In 10mila per l’addio a Sara «Era diventata figlia di tutti noi»

TarantoI fiori adagiati sulla bara bianca, i palloncini a forma di cuore tenuti dai bambini, la gente con gli occhi fissi sulla grande fotografia dove c’è lei con il volto sorridente, quasi volesse rassicurare e consolare tutti dicendo che adesso il calvario è davvero finito.
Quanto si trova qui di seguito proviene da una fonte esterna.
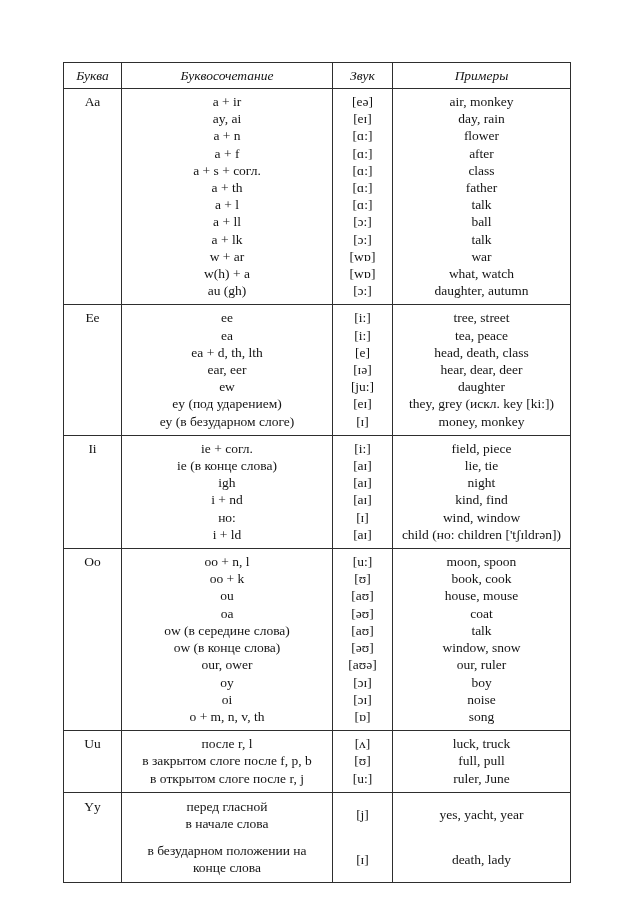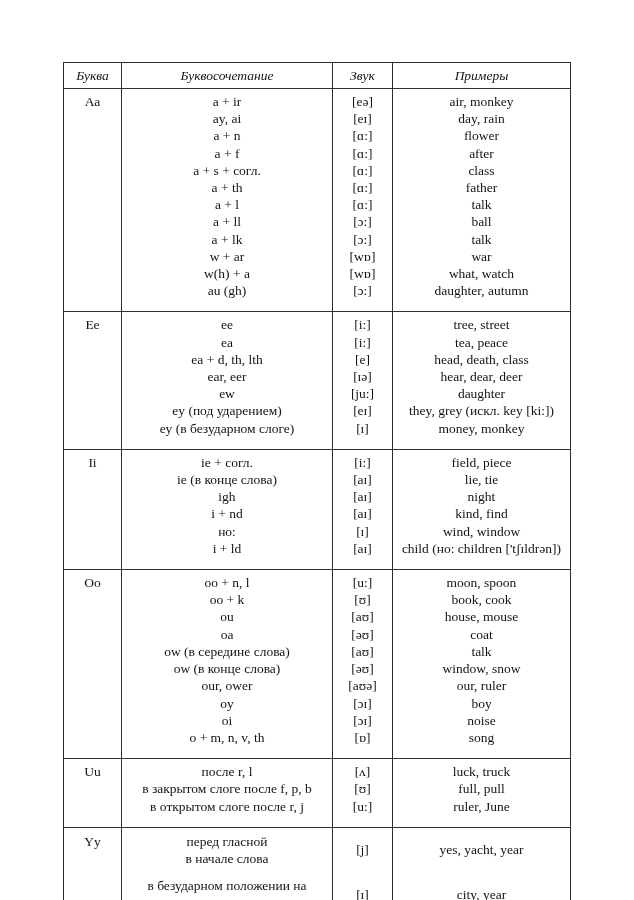"au (gh)" tr.group-end td { padding-bottom: 12px -> 5px }
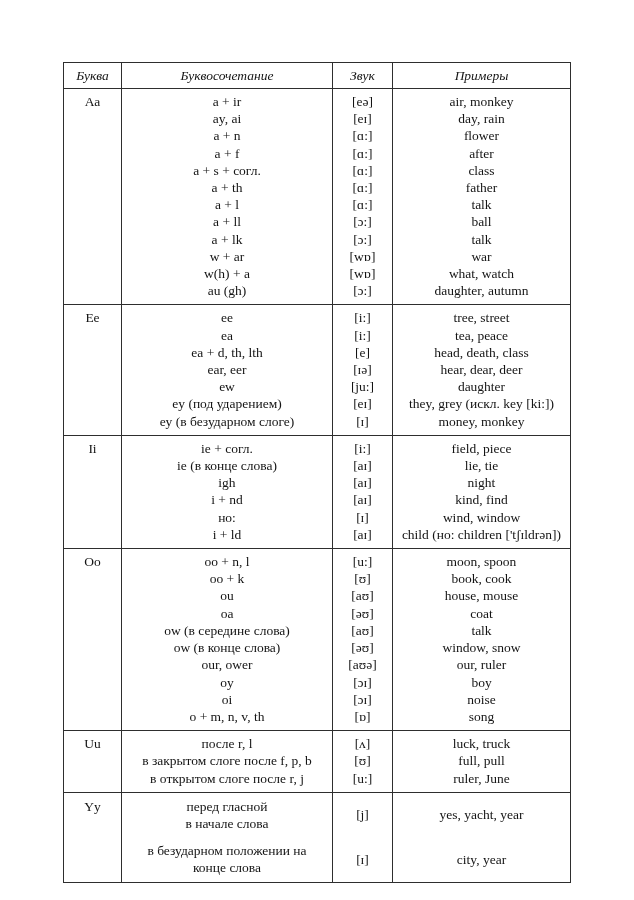"city, year" td.example { text: city, year -> death, lady }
E poi il silenzio, che si scioglie in un applauso carico di dolore e commozione nel mite pomeriggio di questo angolo ferito di Puglia, le parole del fratello vestito di scuro, il padre con la maglietta grigia che si asciuga le lacrime con il fazzoletto e infine la madre, lei giunta alla fine sul palco che ha ospitato l’altare, lo sguardo impietrito.
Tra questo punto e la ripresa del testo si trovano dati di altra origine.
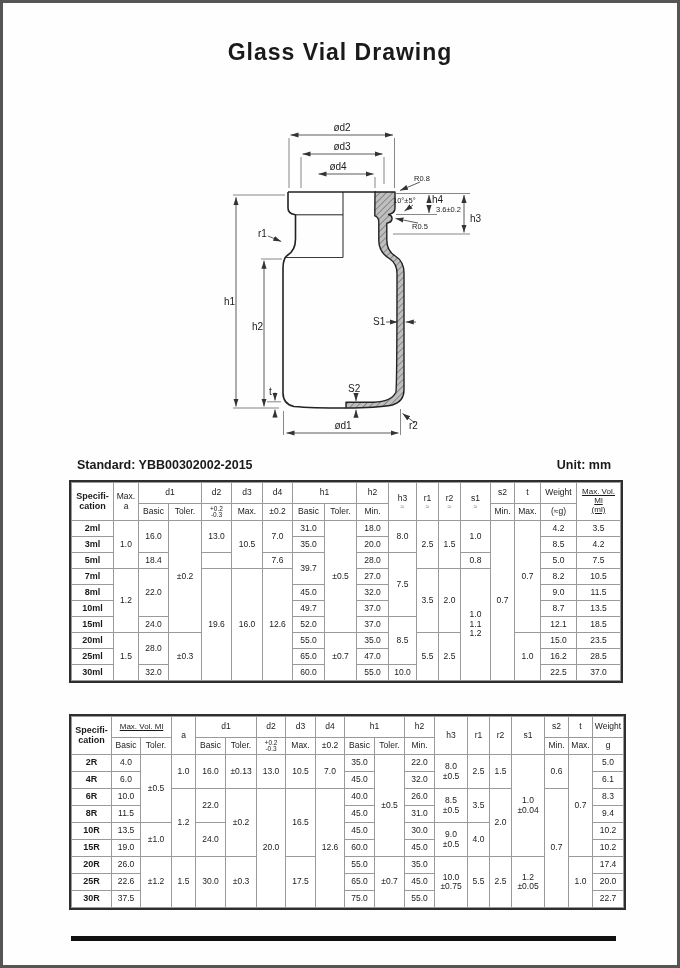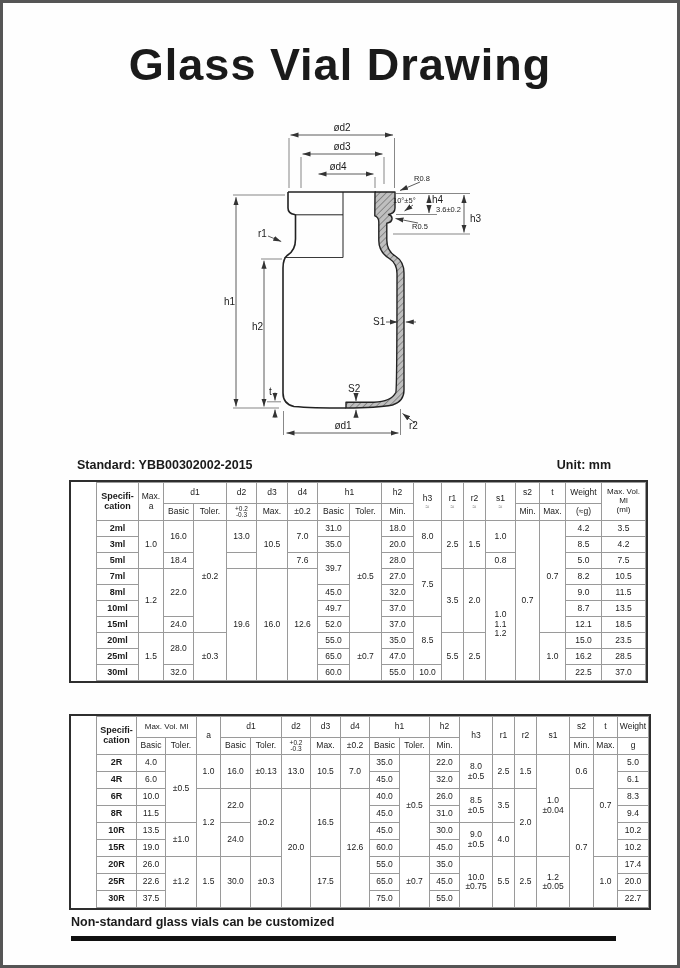"Glass Vial Drawing" .title { font-size: 45px -> 23px }
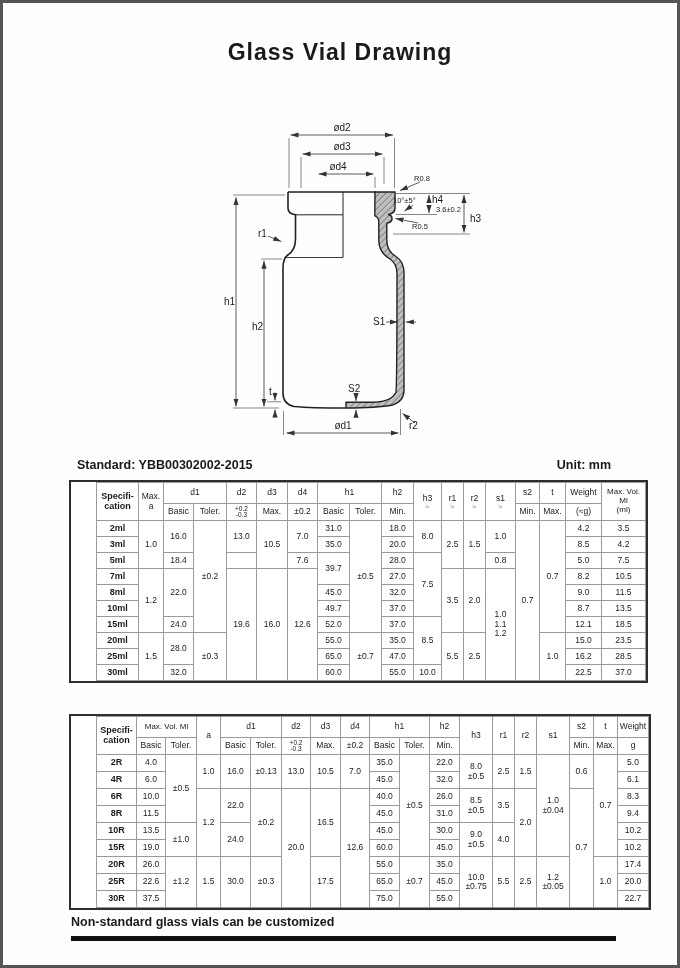"Specifi-" table { margin-left: 25px -> none }
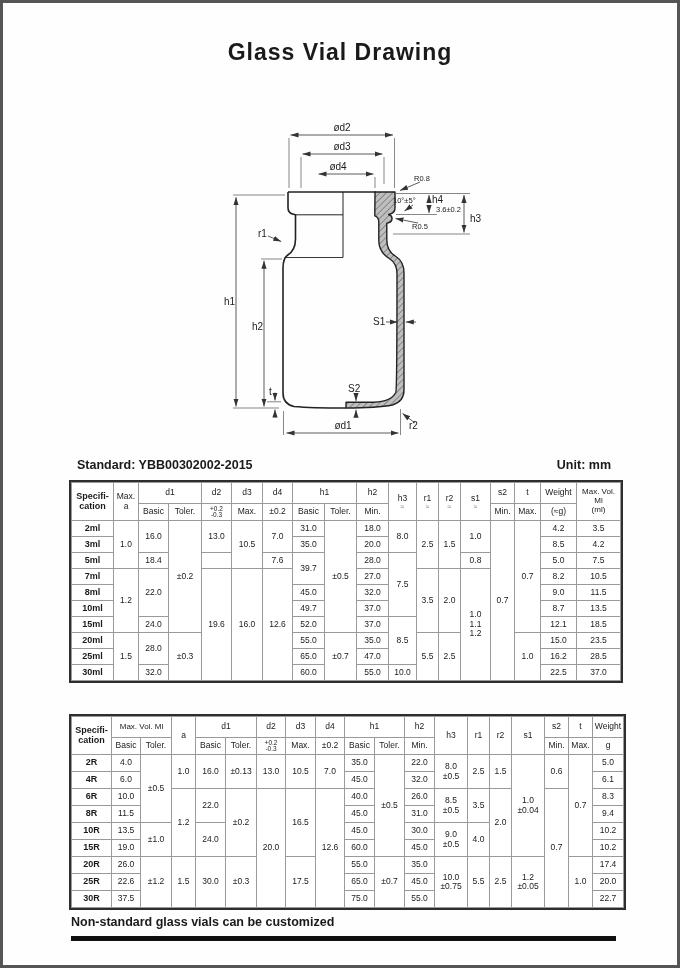"Max. Vol. Ml" .mv { text-decoration: none -> underline }
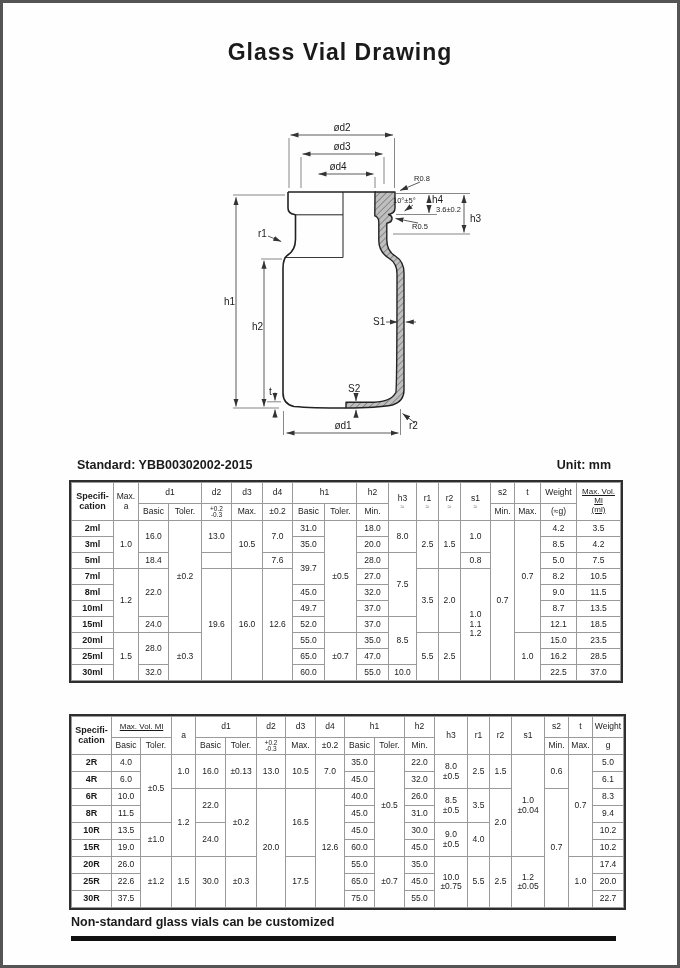"Non-standard glass vials can be" div.footer { html: <div>Non-standard glass vials can be customized</div> -> none }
Così la gente di Avetrana ha dato l’ultimo saluto a Sara Scazzi - la moglie dell’assassino e le due figlie si sono presentate solo nella camera ardente- la ragazza massacrata dallo zio mostro che prima ha ucciso e poi ha messo in scena la sua macabra recita. Quasi diecimila persone, si sono ritrovate nel campo sportivo comunale, il luogo scelto per il funerale di Sara: non c’era un altro posto così grande e qui si sono radunati i parenti, gli amici, gli studenti, le forze dell’ordine, il sindaco e la gente comune di questo paese di neanche novemila abitanti a una quarantina di chilometri da Taranto, dove le settimane sono state scandite da speranze e illusioni, tutto spazzato via quando dalle campagne di San Pancrazio Salentino è affiorata la cisterna della morte.
«Immaginavo un futuro più bello per te, Sara, insieme alle persone che ti volevano bene», dice al microfono il fratello Claudio al termine della cerimonia mentre la gente applaude, agita gli striscioni, lascia un fiore o un pensiero. «Ringrazio tutti quelli che ci sono stati vicini, il Comune di Avetrana e tutti i parenti», aggiunge il giovane con la voce rotta dalla commozione.
Il grande campo sportivo è illuminato dal sole del primo pomeriggio che brilla in un cielo pulito attraversato da due colombe bianche, liberate quando la bara lascia la camera ardente. «È un giorno triste – dice il parroco della chiesa del Sacro Cuore di Avetrana, don Mario De Stefano – che chiude un tempo di attese, sofferenze, speranze e delusioni». Il sacerdote parla di Sara, «la nostra Sara che abbiamo cercato per tanti giorni senza arrenderci: abbiamo lottato perché volevamo rivederla sorridere, ascoltare i suoi progetti e desideri, ma tutto questo non si è avverato». Poi si rivolge ai tanti ragazzi giunti nel campo sportivo per l’ultimo saluto: «Non è vero che i giovani sono vuoti, sono solo fragili», dice. E ancora: «Non abbiate paura a raccontare le vostre difficoltà, le vostre paure a chi vi ama veramente e vi può indicare una strada sicura, non chiudetevi nella vostra solitudine – aggiunge – che può diventare angoscia». «Cara Sara – prosegue il parroco – ora ci rivolgiamo a te, è giunto il momento di affidarti al Signore, vorremmo che questo splendido sole parlasse un po’ dell’amore infinito di Dio in cui ora ti trovi. Vogliamo ricordati così – conclude – col tuo sorriso e i tuoi sogni».
La gente ascolta in silenzio: c’è chi si abbraccia per farsi forza, chi si asciuga le lacrime; qualcuno scrive per terra il nome «Sara» con un dito. La sua amica Francesca le rivolge un ultimo saluto: «Non hai potuto vivere la tua vita per colpa di gente che non ha ormai più rispetto di nessuno»; «ti hanno tolto la speranza di avere l’amore e forse anche una famiglia», dice un’altra compagna di classe, Maria. Il sindaco di Avetrana, Mario De Marco, prende la parola e spiega che «Sara era ed è diventata la figlia di tutti noi»; poi si rivolge alla madre, seduta su una sedia blu dinanzi alla bara della figlia coperta dai fiori: «Signora Concetta, sei una madre eccezionale», dice mentre la voce viene coperta dagli applausi.

Lei, Concetta Serrano Spagnolo, testimone di Geova, è giunta poco prima della fine della cerimonia: per un po’ è rimasta accanto al figlio Claudio e al marito Giacomo, poi ha lasciato lo stadio scortata dalle forze dell’ordine. Alle cinque e mezzo del pomeriggio la bara bianca è stata portata via, accompagnata da lacrime, applausi e fiori.